### Exercise directions
Below are some records. Count the lines with "subtotal" in them and give nothing but the total.

** Opening Recorded data block **

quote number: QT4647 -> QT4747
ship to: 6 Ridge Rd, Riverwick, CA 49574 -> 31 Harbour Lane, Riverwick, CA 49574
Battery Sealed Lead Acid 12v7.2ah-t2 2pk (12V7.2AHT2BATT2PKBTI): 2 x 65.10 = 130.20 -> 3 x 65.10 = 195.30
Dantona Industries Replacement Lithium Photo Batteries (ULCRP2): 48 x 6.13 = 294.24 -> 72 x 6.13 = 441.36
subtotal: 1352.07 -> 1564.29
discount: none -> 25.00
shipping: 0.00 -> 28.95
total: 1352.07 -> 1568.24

** Closing Recorded data block **
** Opening Recorded data block **

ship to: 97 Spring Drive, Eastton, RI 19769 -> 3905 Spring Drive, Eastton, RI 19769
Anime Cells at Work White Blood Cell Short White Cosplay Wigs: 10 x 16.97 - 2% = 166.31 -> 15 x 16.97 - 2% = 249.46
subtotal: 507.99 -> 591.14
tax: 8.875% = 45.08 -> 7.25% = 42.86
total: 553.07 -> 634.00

** Closing Recorded data block **

### Result of this exercise
2